- [Task description]:
Where a picture appears in the data below, exclude it; restate everything else word for word.

- [Input data]:
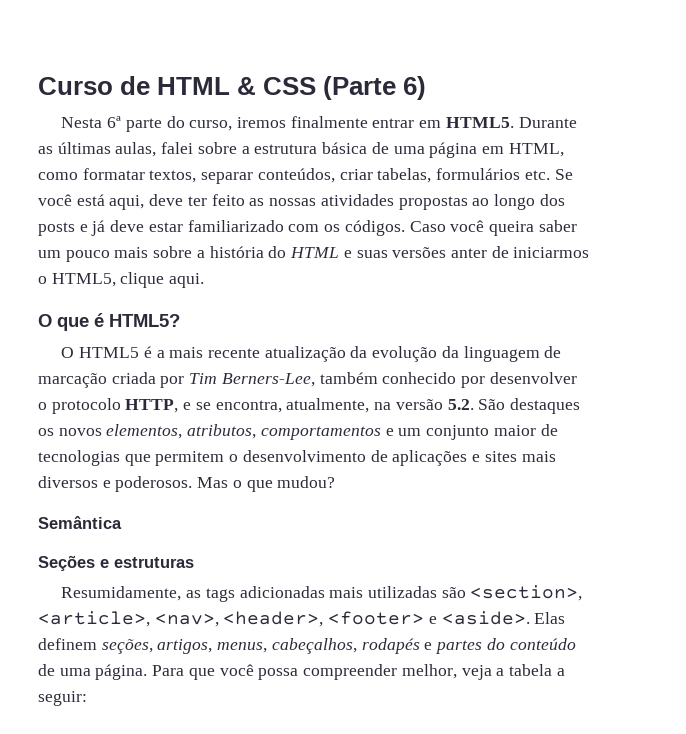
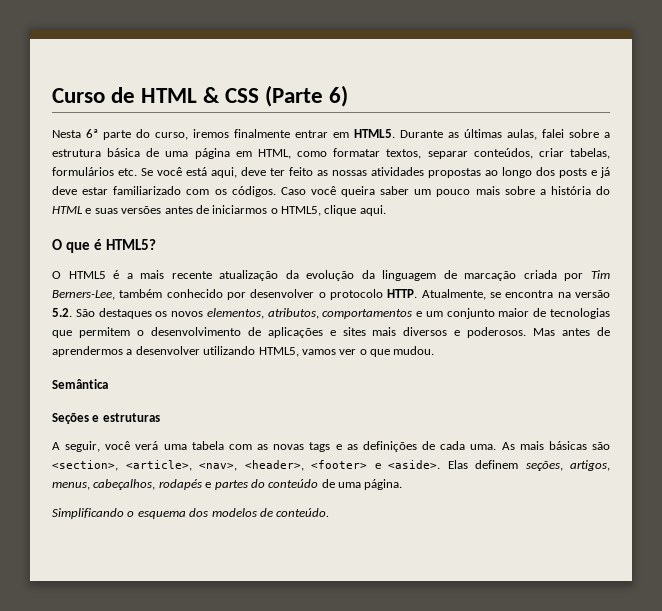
[450,248,487,258] anter -> [164,206,193,214] antes
[125,398,370,413] HTTP, e se encontra, atualmente, -> [387,289,554,300] HTTP. Atualmente, se encontra
(229, 482) none -> [562,327,611,336] [52,346,357,357] antes de aprendermos a desenvolver utilizando HTML5, vamos ver
[277,476,336,488] mudou? -> [393,346,435,355] mudou.
[61,586,438,602] Resumidamente, as tags adicionadas mais utilizadas -> [52,441,587,452] A seguir, você verá uma tabela com as novas tags e as definições de cada uma. As mais básicas
[152,664,565,680] [38,691,87,706] Para que você possa compreender melhor, veja a tabela a seguir: -> [52,508,330,519] // Simplificando o esquema dos modelos de conteúdo.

- [Your response]:
[450,248,487,258] anter -> [164,206,193,214] antes
[125,398,370,413] HTTP, e se encontra, atualmente, -> [387,289,554,300] HTTP. Atualmente, se encontra
(229, 482) none -> [562,327,611,336] [52,346,357,357] antes de aprendermos a desenvolver utilizando HTML5, vamos ver
[277,476,336,488] mudou? -> [393,346,435,355] mudou.
[61,586,438,602] Resumidamente, as tags adicionadas mais utilizadas -> [52,441,587,452] A seguir, você verá uma tabela com as novas tags e as definições de cada uma. As mais básicas
[152,664,565,680] [38,691,87,706] Para que você possa compreender melhor, veja a tabela a seguir: -> [52,508,330,519] // Simplificando o esquema dos modelos de conteúdo.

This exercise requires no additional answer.